Israel’s White Eye provides a marked contrast to The Letter in both content and aesthetic, though each of these shorts share a humanistic approach. Omer Attias calls the police telling them he has found his stolen bike attached to a parking space with a lock. Unfortunately, two officers that arrive on the scene inform him of his legal prohibition from removing the bike after failing to formally file a complaint. A frustrated Omer resorts to desperate measures to retrieve his bike, including asking a mechanic to help him cut off the lock, and ultimately confronts the bike’s apparent owner, leading to irreversible damage.
Shot entirely in a single take, director Tomer Shushan’s approach externalizes Omer’s intense urgency in retaining his bike, even though we are never given enough background to justify his need to regain his mode of transportation. The story takes an unexpected turn as Omer becomes embroiled with undocumented refugees, and the consequent transition is one toward desperation as Omer, aware of the ramifications of his actions, finds himself helplessly trying to make amends. White Eye effectively uses its freewheeling camera movement to raise awareness of our protagonist’s surroundings, its inhabitants living in conditions that require discretion and self-preservation for fear of exposure. In the closing moments when a call girl notices an off-screen act of violent desecration before getting into a cab, she opts the role of silent bystander over risking indirectly bringing attention to herself from local authorities. One of the best in this category.
The Letter Room
Richard (Oscar Isaac) is a prison guard with a huge heart for the inmates. He knows everyone by name, always greeting them with a friendly demeanor. Perhaps he is able to sympathize with them because he himself lives a solitary existence, having no one but his dog. It is also because of his approachable nature the warden promotes him to Director of Prisons Communication. In layman’s terms, he is relocated to the letter room, scanning all incoming mail for inmates for any potential contraband. One particular set of letters, sent from a death row inmate’s lover, Rosita (Alia Shawkat), intrigues Richard with their passionate eloquence and highly charged eroticism. He becomes fixated with Rosita’s letters to the point of getting personally involved when her latest missive strikes concerns in him that she might harm herself after her lover’s parole is denied.

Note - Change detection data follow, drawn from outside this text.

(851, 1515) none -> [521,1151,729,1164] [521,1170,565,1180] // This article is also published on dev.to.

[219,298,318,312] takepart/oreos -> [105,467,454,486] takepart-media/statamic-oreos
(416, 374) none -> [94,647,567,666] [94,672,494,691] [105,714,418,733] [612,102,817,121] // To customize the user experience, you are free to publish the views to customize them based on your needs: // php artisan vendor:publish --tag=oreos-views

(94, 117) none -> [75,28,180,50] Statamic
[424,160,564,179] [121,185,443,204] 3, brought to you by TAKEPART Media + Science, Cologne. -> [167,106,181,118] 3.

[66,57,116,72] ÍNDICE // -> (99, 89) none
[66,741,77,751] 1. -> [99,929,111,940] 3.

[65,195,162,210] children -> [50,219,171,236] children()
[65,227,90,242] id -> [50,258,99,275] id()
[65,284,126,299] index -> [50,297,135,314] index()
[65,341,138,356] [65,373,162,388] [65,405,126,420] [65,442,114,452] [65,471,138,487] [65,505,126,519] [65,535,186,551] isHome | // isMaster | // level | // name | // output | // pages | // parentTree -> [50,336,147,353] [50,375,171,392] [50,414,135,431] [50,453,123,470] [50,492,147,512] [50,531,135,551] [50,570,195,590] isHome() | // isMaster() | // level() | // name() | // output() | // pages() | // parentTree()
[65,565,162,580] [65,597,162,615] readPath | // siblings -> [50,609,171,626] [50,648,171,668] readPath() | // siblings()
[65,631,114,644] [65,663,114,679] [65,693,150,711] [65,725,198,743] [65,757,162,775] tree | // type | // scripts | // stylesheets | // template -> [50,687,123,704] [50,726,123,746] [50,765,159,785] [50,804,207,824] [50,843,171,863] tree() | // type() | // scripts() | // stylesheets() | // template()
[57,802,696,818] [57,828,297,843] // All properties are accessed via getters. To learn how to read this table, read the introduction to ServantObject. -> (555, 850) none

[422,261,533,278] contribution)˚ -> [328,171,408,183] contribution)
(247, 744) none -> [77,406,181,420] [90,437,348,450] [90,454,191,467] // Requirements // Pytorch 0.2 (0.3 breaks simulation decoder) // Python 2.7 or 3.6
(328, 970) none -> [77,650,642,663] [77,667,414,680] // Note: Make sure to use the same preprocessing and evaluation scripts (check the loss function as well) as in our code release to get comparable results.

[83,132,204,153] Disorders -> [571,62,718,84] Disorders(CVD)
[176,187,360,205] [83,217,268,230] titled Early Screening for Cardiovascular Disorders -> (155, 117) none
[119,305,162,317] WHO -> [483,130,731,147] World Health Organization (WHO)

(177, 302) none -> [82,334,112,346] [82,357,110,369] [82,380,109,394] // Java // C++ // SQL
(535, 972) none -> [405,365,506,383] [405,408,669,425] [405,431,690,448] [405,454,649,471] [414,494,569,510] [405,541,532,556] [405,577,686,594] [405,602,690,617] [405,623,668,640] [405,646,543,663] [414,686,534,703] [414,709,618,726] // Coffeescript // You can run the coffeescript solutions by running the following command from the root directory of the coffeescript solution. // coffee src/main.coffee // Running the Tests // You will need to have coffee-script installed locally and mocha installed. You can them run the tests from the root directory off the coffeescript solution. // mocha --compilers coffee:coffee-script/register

I will not disclose what happens next, but there is a twist proving not all is what it seems. The prevailing quality of The Letter Room is its advocation for connection, one that proves surprisingly relevant for a wide audience who have spent the past year largely living in quarantine. Our inherent desire to connect lays the groundwork for bringing color and vitality to what would otherwise be a dull and dreary existence. What Frank learns by the end is that context isn’t always everything; the chance to receive contact from someone can be enough to help one get through a day. A straightforward, yet still heartfelt short.